Par ailleurs, la diversité des situations sanitaires pourrait entraîner un phénomène de « stop and go » où pays et régions mondiales pourraient fermer à intervalles irrégulier leurs frontières. Le « passeport d'immunité » pourrait devenir prochainement la norme pour pouvoir voyager avec toutes les conséquences que cela aura sur l'industrie du tourisme et du voyage d'affaire. De fait, la capacité d'un pays à gérer la pandémie est un enjeu international. Chaque pays souhaite en effet non seulement sortir de cette crise le moins affaibli possible, mais également se positionner comme figure de proue de la lutte contre le virus par une « diplomatie du masque » ou une « diplomatie du vaccin ». La solution tant attendue viendra-t-elle des campagnes de vaccinations annoncées ?

172 pays ont signé et participent au « Mécanisme pour un accès mondial au vaccin » dont 80 pays parmi les plus riches qui envisagent de participer au financement de l'accès coordonnée par l'Alliance du vaccin (GAVI) et 92 à revenu faible ou intermédiaire qui remplissent les conditions pour bénéficier du système.

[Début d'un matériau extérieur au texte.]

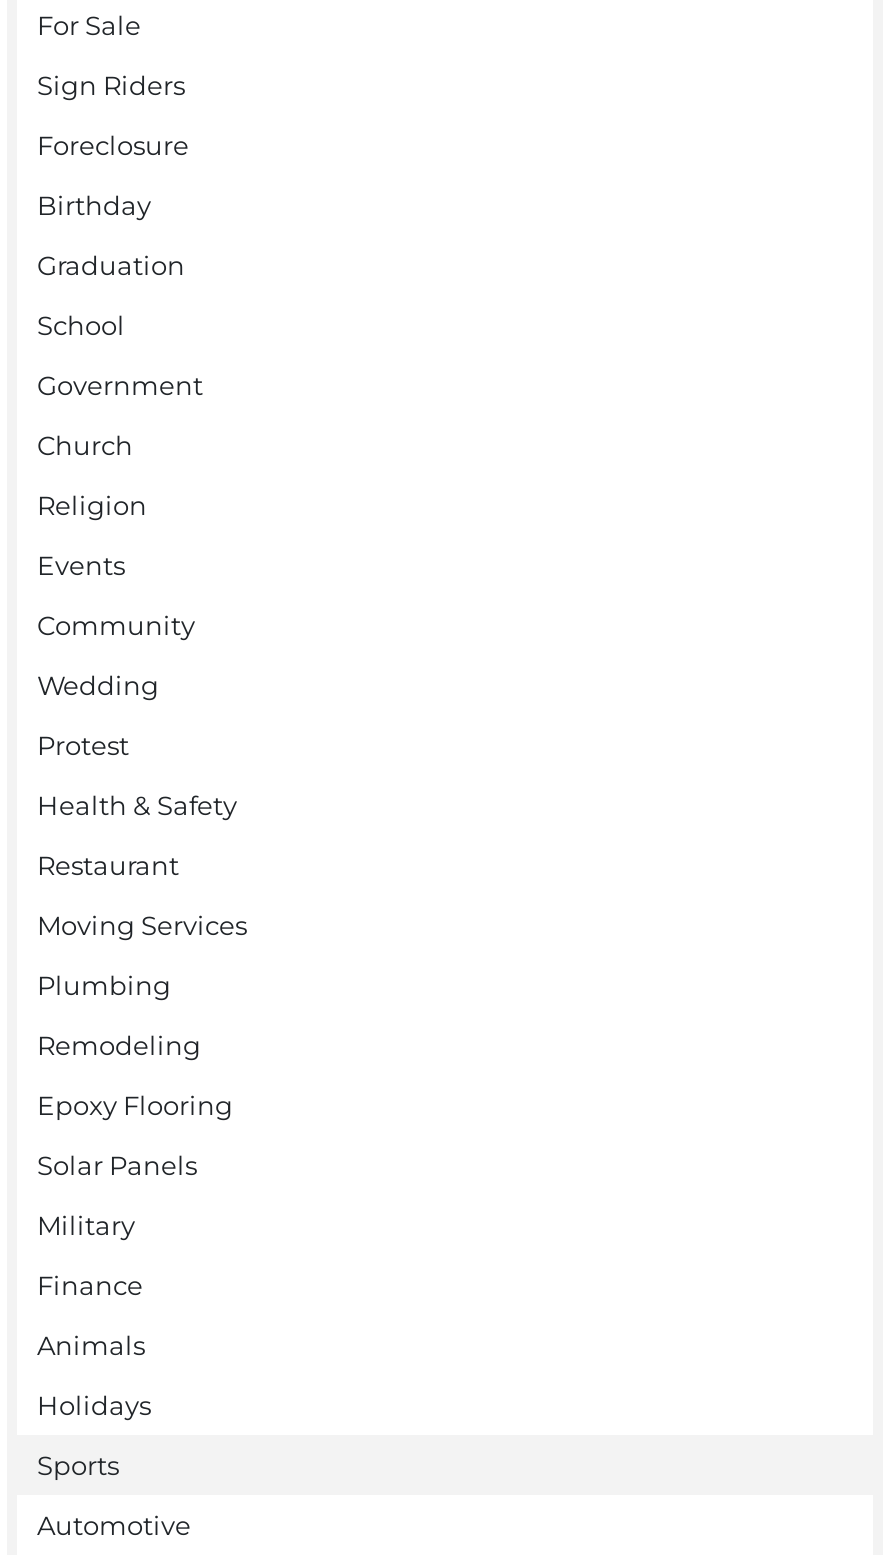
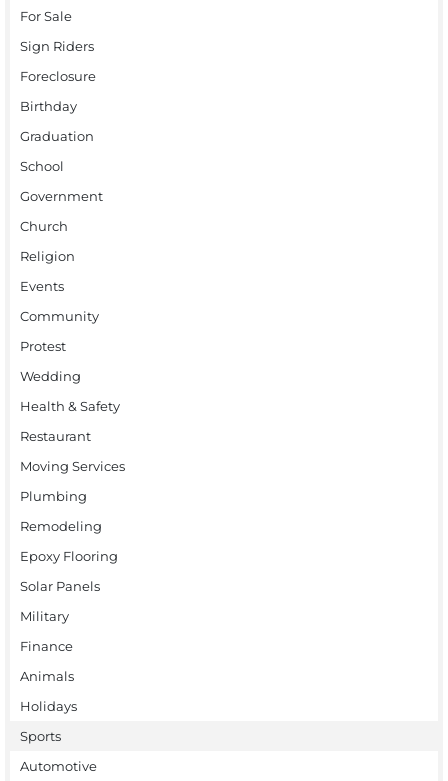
moved down: Wedding

moved up: Protest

Dans ce contexte, l'OMS fixe l'horizon d'une sortie de crise mondiale à la fin 2022, selon les scénarios les plus optimistes. C'est pour répondre à ces défis que notre Groupe a fait voter le 26 novembre dernier une proposition de résolution visant un accès universel, rapide et équitable du vaccin contre la Covid-19. C'est également tout le sens de notre proposition de résolution votée le même jour, relative à l'évolution de la Constitution afin de permettre l'intégration des Objectifs de Développement Durable dans le processus législatif.

Le Groupe Agir Ensemble remercie ainsi la Présidente de la commission des affaires étrangères pour la qualité de ce rapport d'information sur les dimensions européenne et internationale de la crise liée à la pandémie de covid-19, en approuve bien entendu la publication et formule le souhait qu'il puisse servir de base de travail concrète pour la diplomatie française dans toutes ses dimensions.